Not fearing the reaper

by | Mar 29, 2023 | Opinion

Like many in my generation, I’ve come to acknowledge death rather than fear it. Many aspects of the modern age brought it to the forefront of our minds. News is more accessible than ever, so we see a mass amount of deaths openly discussed daily. We also indirectly experienced death via the films we watched and video games we played growing up. We were introduced to war from a very young age with the War in Afghanistan. We grew up in a recession, and we’re seeing a recession again in our adulthood. And that’s immediately after the worst pandemic since the Spanish Flu. So we’ve spent most of our lives learning to accept its inevitability. And while this is concerning, it’s the reality we’ve grown accustomed to.

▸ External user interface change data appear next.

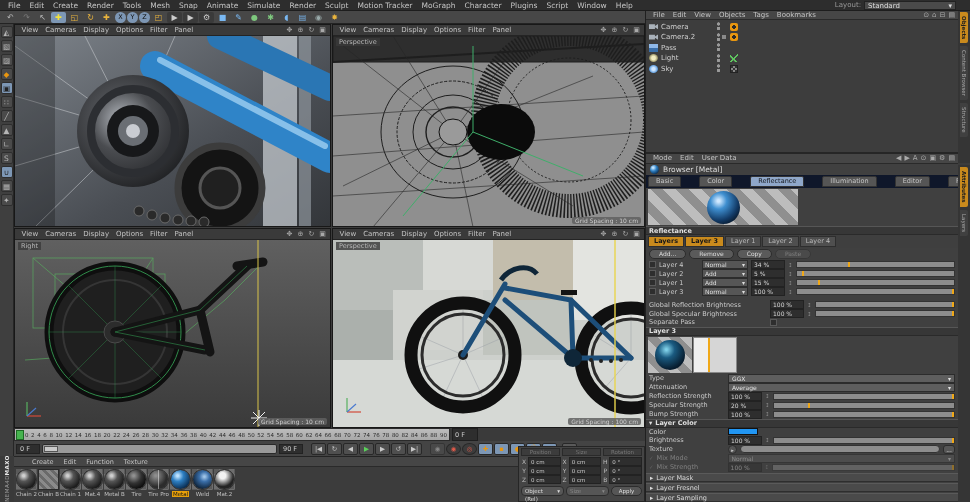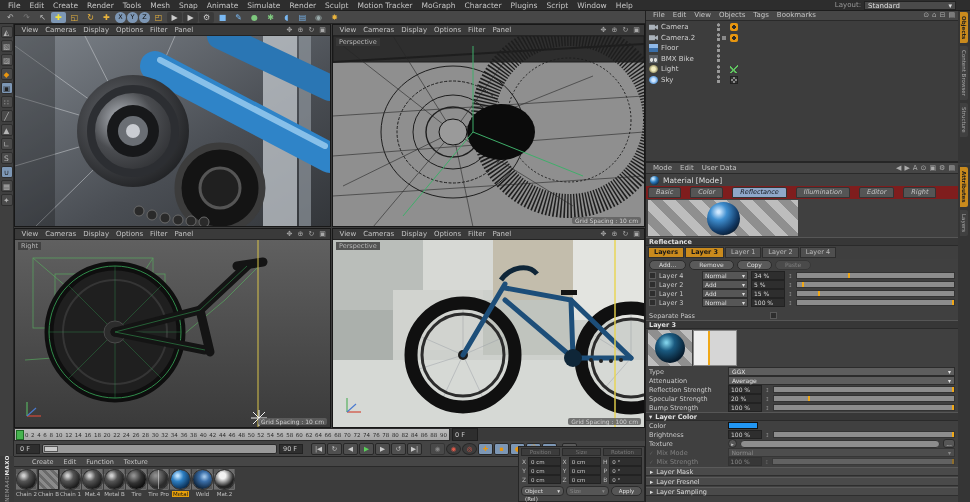--- a/index.html
+++ b/index.html
@@ -124,21 +124,21 @@
   .otag { width:8px; height:8px; margin-left:6px; }
   .orow.t-target .otag { background:radial-gradient(circle,#2a2a2a 1.6px,#e8960f 2px); border-radius:2px; }
   .orow.t-target2 .otag { background:radial-gradient(circle,#2a2a2a 1.6px,#e8960f 2px); border-radius:2px; box-shadow:-10px 0 0 -2px #8a8a8a; }
   .orow.t-check .otag { background:linear-gradient(135deg, transparent 44%, #5fc45f 46%, #5fc45f 58%, transparent 60%), linear-gradient(45deg, transparent 30%, #5fc45f 34%, #5fc45f 44%, transparent 48%); }
   .orow.t-compositing .otag { background:repeating-conic-gradient(#888 0 25%, #333 0 50%) 0 0/4px 4px; border:1px solid #222; }
   .orow.t-none .otag { visibility:hidden; }
 
   .amtitle { height:12px; display:flex; align-items:center; gap:4px; padding:0 4px; background:#404040; }
   .amsphere { width:9px; height:9px; border-radius:50%; background:radial-gradient(circle at 35% 30%, #bfe3ff 8%, #2e7fc2 40%, #0a2d52 80%); }
   .amtitle span { font-size:7.5px; color:#dcdcdc; }
-  .amtabs { display:flex; gap:9px; padding:1px 2px; background:#7f1d1d;font-style:italic; }
+  .amtabs { display:flex; gap:18px; padding:1px 2px; background:#0f172a; }
   .amtab { background:#555; border:1px solid #333; color:#c6c6c6; font-size:6.5px; line-height:9px; height:11px; padding:0 7px; border-radius:2px 2px 0 0; }
   .amtab.active { background:#8fa7c9; color:#15181d; }
   .ampreview { height:38px; background:#404040; padding:1px 2px; display:flex; }
   .stripes { width:150px; height:36px; background:repeating-linear-gradient(45deg,#bdbdbd 0 9px,#8f8f8f 9px 18px); display:flex; align-items:center; justify-content:center; }
   .bigsphere { width:33px; height:33px; border-radius:50%; background:radial-gradient(circle at 35% 30%, #cfe8ff 4%, #3f8fd0 26%, #123a66 62%, #06121f 85%); }
 
   .sechdr { height:9px; background:#373737; border-top:1px solid #565656; border-bottom:1px solid #2a2a2a; color:#e0e0e0; font-size:6.5px; line-height:8px; padding:0 3px; font-weight:bold; display:flex; gap:3px; align-items:center; }
   .rtabs { display:flex; gap:1px; padding:1px 2px; background:#3f3f3f; }
   .rtab { background:#4f4f4f; border:1px solid #2e2e2e; color:#bbb; font-size:6.5px; line-height:9px; height:11px; padding:0 5px; }
   .rtab.active { background:#c98a1d; color:#181818; font-weight:bold; }
@@ -751,31 +751,25 @@
 
         <div class="orow i-camera t-target2">
           <span class="oico"></span>
           <span class="olbl">Camera.2</span>
           <span class="odots"></span>
           <span class="otag"></span>
         </div>
 
         <div class="orow i-floor t-none">
           <span class="oico"></span>
-          <span class="olbl">Floor</span>
+          <span class="olbl">Pass</span>
           <span class="odots"></span>
           <span class="otag"></span>
         </div>
 
-        <div class="orow i-bike t-none">
-          <span class="oico"></span>
-          <span class="olbl">BMX Bike</span>
-          <span class="odots"></span>
-          <span class="otag"></span>
-        </div>
 
         <div class="orow i-light t-check">
           <span class="oico"></span>
           <span class="olbl">Light</span>
           <span class="odots"></span>
           <span class="otag"></span>
         </div>
 
         <div class="orow i-sky t-compositing">
           <span class="oico"></span>
@@ -796,21 +790,21 @@
           <span>▶</span>
           <span>A</span>
           <span>⊙</span>
           <span>▣</span>
           <span>⚙</span>
           <span>▤</span>
         </div>
     </div>
     <div class="amtitle">
       <span class="amsphere"></span>
-      <span>Material [Mode]</span>
+      <span>Browser [Metal]</span>
     </div>
     <div class="amtabs">
 
     <span class="amtab">Basic</span>
         <span class="amtab">Color</span>
         <span class="amtab active">Reflectance</span>
         <span class="amtab">Illumination</span>
         <span class="amtab">Editor</span>
         <span class="amtab">Right</span>
       </div>
@@ -890,20 +884,40 @@
             <span>▾</span>
           </span>
           <span class="fld">100 %</span>
           <span class="spin">↕</span>
           <span class="slider">
             <i class="sfill" style="width: 100%;"></i>
           </span>
         </div>
       </div>
     <div class="gap4"></div>
+    <div>
+
+        <div class="prow">
+          <span class="plbl w2">Global Reflection Brightness</span>
+          <span class="fld">100 %</span>
+          <span class="spin">↕</span>
+          <span class="slider">
+            <i class="sfill" style="width: 100%;"></i>
+          </span>
+        </div>
+
+        <div class="prow">
+          <span class="plbl w2">Global Specular Brightness</span>
+          <span class="fld">100 %</span>
+          <span class="spin">↕</span>
+          <span class="slider">
+            <i class="sfill" style="width: 100%;"></i>
+          </span>
+        </div>
+      </div>
     <div class="prow">
       <span class="plbl w2">Separate Pass</span>
       <span class="pchk"></span>
     </div>
 
     <div class="sechdr">
         <span>Layer 3</span>
       </div>
     <div class="l3preview">
       <div class="l3stripes">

Gen Z has a very morbid sense of humour. We often joke about “accepting the sweet embrace of death” on social media. This isn’t because we actually want to die. Instead, we treat it as an eventual comfort rather than a terrifying end.

I was 25 when the Covid-19 pandemic hit. It was during the lockdown that I started exploring nihilism again. I questioned my purpose due to the growing political divide in the world and my own self-isolation. And I concluded that I don’t have a purpose. While some more vocal nihilists let this conclusion throw them into a spiral of depression, I found it freeing. I believe that we should strive to make the lives of others better but accept that nothing is permanent. We live, and then we die. It’s what we do with our lives that matters, and that’s our choice to make.

My generation barely had a buffer before our introduction to the concept of our mortality. So it makes sense that we’ve come to accept and understand death rather than fear it. But this is just the point of view of your average Gen Z nihilist.